As for the technical aspect of your question, I don't think the availability of additional processing power alone will allow you to reliably and consistently break CAPTCHA. There is A LOT of money in spam, and you can be sure that shady SEO companies and Spammers alike have a great number of servers at their disposal. As Johannes Rössel mentioned, if you want to learn more about how this is done and where the technical difficulty lies, research Optical Character Recognition (OCR) and look at the wide variety of number/letter skewing that occurs on high traffic sites.
这个相关的SO问题有很多好主意,其中包括一个 DEFCON 演讲,声称使用多个 OCR 和投票会破坏许多简单的验证码。这提出了一种候选解决方法:将问题分布在多个服务器上,每个服务器并行运行一个或多个 OCR 工具,收集结果,并采用最流行的答案。欢迎评论。

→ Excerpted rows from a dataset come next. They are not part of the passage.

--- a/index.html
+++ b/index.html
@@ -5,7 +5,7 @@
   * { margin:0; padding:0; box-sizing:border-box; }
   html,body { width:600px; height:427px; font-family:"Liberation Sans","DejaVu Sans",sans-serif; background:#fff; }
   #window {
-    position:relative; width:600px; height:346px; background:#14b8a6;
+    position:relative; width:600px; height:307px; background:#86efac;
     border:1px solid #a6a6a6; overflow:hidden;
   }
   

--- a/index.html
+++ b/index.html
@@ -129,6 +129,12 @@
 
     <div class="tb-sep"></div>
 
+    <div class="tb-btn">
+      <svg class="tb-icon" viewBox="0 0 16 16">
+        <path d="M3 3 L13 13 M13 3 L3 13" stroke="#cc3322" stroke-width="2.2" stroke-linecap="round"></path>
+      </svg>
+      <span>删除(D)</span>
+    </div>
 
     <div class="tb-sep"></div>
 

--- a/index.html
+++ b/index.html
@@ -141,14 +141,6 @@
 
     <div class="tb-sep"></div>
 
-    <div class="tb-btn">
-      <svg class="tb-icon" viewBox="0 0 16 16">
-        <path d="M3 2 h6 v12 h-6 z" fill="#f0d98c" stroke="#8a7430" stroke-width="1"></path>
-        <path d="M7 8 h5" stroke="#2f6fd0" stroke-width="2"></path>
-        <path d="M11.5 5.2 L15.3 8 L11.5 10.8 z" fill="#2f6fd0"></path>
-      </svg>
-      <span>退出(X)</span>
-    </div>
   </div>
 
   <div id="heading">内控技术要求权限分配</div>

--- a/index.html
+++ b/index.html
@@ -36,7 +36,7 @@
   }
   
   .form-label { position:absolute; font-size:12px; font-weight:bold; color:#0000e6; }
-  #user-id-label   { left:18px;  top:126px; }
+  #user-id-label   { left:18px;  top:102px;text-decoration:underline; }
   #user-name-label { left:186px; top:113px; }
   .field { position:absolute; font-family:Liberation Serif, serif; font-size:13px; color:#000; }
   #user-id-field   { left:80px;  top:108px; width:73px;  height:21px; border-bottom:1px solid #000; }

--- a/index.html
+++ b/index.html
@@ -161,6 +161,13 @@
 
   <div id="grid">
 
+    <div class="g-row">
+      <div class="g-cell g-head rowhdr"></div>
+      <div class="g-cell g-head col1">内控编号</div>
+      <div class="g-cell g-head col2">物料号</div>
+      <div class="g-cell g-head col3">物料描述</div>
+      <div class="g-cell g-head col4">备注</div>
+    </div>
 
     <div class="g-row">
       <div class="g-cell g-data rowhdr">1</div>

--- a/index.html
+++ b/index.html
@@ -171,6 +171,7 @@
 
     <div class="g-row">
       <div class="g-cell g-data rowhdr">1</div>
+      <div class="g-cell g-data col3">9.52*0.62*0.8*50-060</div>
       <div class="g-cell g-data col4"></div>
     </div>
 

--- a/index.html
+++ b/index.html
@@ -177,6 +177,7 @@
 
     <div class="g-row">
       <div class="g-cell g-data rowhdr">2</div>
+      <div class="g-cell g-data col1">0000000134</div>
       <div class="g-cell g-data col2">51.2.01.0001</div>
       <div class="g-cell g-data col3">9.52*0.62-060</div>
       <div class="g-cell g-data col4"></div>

This related SO question has a number of good ideas in it, including a DEFCON talk that claims using multiple OCRs and voting breaks many simple CAPTCHAs. This suggests a candidate solution method: distribute the problem over several servers, each of which runs one or more OCR tools in parallel, collect the results, and take the most popular answer. Comments welcome.